The BBC reports: Boris Johnson defeats Parliament Square peace camp, conjouring visions of a mechanised BoJo eviscerating crowds of hippies with laser pulses emanating from his blonde hair.

In reality, the Mayor of London has brought a High Court action against a harmless group of peace protesters, who have been camping in Parliament Square since the election.

The excuses given by the Mayor’s office are farcical, for anyone acquainted with the geography of Parliament Square. A spokeswoman says that “the scale and impact of the protest has caused damage to the square and has prevented its peaceful use by other Londoners.” The first part of that charge is debatable, the second simply absurd. Even getting to the grass in the centre of the square is a challenge, given the addition  of a busy roundabout, full of cabs and buses none of whom seem to prevent our “peaceful use” of the square.

And what use could be more peaceful than holding a vigil for…peace?

The argument that “Parliament Square is a top tourist attraction visited by thousands of people and is broadcast around the world each day” is vile. While the spectacle of people exercising their rights as citizens of the world, and trying to change it, might turn off some of the more haughty tourists, for most it is just ornament to the extravagant architecture of the House. It’s not going to scare anyone off, apart from arms company execs, perhaps.

For their part, the campers are calling for activists to join them in resistance to the court judgement, which will soon lead to an eviction. As one communique puts it, “if the camp can be radically expanded, it can be a real challenge to any government wanting to sweep it away at a time of huge cuts and with around 75% of the British public supporting the main demand of the camp to stop the Afghanistan war.”
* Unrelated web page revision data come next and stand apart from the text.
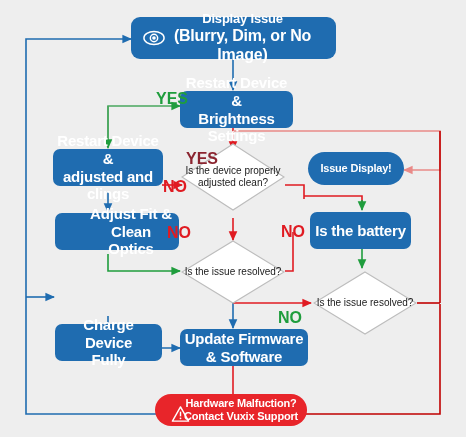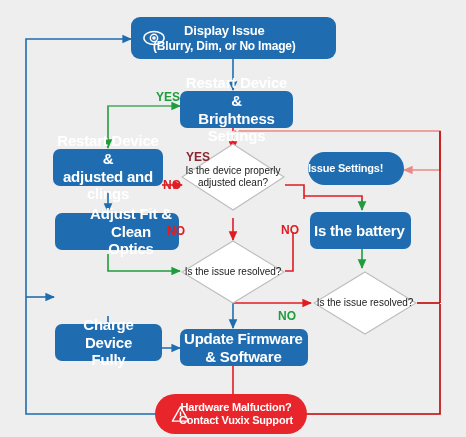--- a/index.html
+++ b/index.html
@@ -27,6 +27,7 @@
     box-sizing: border-box;
     display: flex;
     align-items: center;
+    justify-content: center;
     text-align: center;
     color: #ffffff;
     font-weight: bold;

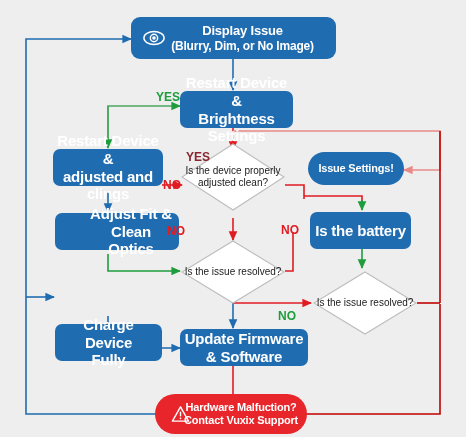--- a/index.html
+++ b/index.html
@@ -151,7 +151,7 @@
     </svg>
     <div class="txtwrap" style="padding-left:22px;">
       <span class="label-multi">Display Issue</span>
-      <span class="label-multi" style="font-size:12px;">(Blurry, Dim, or No Image)</span>
+      <span class="label-multi" style="font-size:16px;">(Blurry, Dim, or No Image)</span>
     </div>
   </div>
 

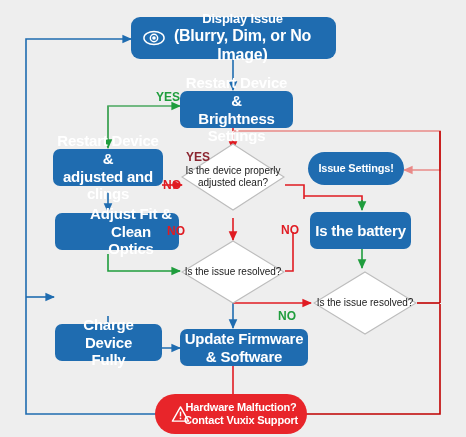--- a/index.html
+++ b/index.html
@@ -64,7 +64,7 @@
   .dec .dectext { position: relative; z-index: 2; }
   .edge-label {
     position: absolute;
-    font-size: 12px;
+    font-size: 16px;
     font-weight: bold;
     letter-spacing: 0px;
     white-space: nowrap;

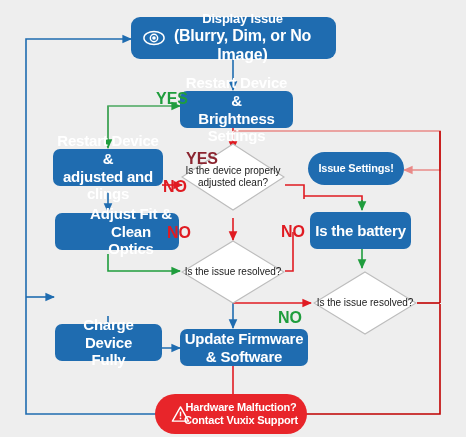--- a/index.html
+++ b/index.html
@@ -191,7 +191,7 @@
   </div>
 
   <div class="node term blue" style="left:308px; top:152px; width:96px; height:33px;">
-    <span>Issue Settings!</span>
+    <span>Issue Display!</span>
   </div>
 
   <div class="node proc" style="left:310px; top:212px; width:101px; height:37px;">

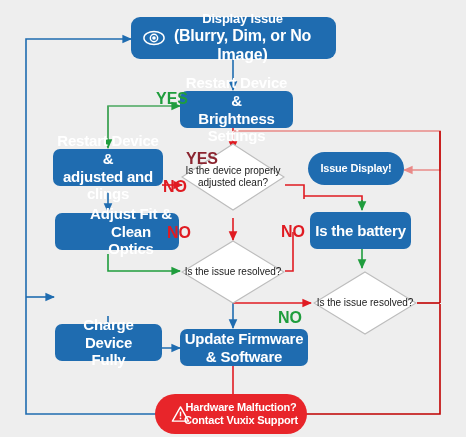--- a/index.html
+++ b/index.html
@@ -200,7 +200,7 @@
     </div>
   </div>
 
-  <div class="node term red" style="left:155px; top:394px; width:152px; height:40px;">
+  <div class="node term red" style="left:155px; top:394px; width:152px; height:32px;">
     <svg class="icon-warn" style="left:16px; top:11px;" width="19" height="18" viewBox="0 0 20 18">
       <path d="M10,1.5 L18.5,16.5 L1.5,16.5 z" fill="none" stroke="#ffffff" stroke-width="1.5" stroke-linejoin="round"></path>
       <line x1="10" y1="6.5" x2="10" y2="11.5" stroke="#ffffff" stroke-width="1.5"></line>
This is all the more crucial, given the elevation of David Petraeus to command of American forces in Afghanistan. Appearing before Congress today, Petraeus called for Obama to relent on his 2011 deadline for the commencement of withdrawal of American ground troops from the country, suggesting a “number of years” before Afghan forces could be allowed to operate alone.

As for David Cameron, he says that he wants British troops by 2015 – a meaningless statement. As for the Germans, their aristocratic Defence Minister, despite massive public opposition to the war, can see no possible end date.

Ironically, as the Guardian reports, “Johnson outlined his decision to apply to the high court to begin legal proceedings for trespass on the same day that David Cameron’s Conservative-Liberal Democrat coalition government announced plans to “restore rights to non-violent protest” as part of its 18-month legislative programme.”

What a farce.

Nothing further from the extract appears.